▸ Materials provided:
--------------------------------
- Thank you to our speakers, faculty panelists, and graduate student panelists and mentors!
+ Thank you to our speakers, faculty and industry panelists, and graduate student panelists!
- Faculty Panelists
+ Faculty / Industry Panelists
--------------------------------
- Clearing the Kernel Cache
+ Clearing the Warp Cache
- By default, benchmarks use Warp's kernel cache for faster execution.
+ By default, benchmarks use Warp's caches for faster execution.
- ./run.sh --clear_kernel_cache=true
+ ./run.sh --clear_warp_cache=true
--------------------------------
▸ Your task:
Everything from the line containing "- Faculty Panelists" through the line containing "Faculty / Industry Panelists" in the material above should be retyped exactly, both ends included, and nothing more.

▸ Your response:
- Faculty Panelists
+ Faculty / Industry Panelists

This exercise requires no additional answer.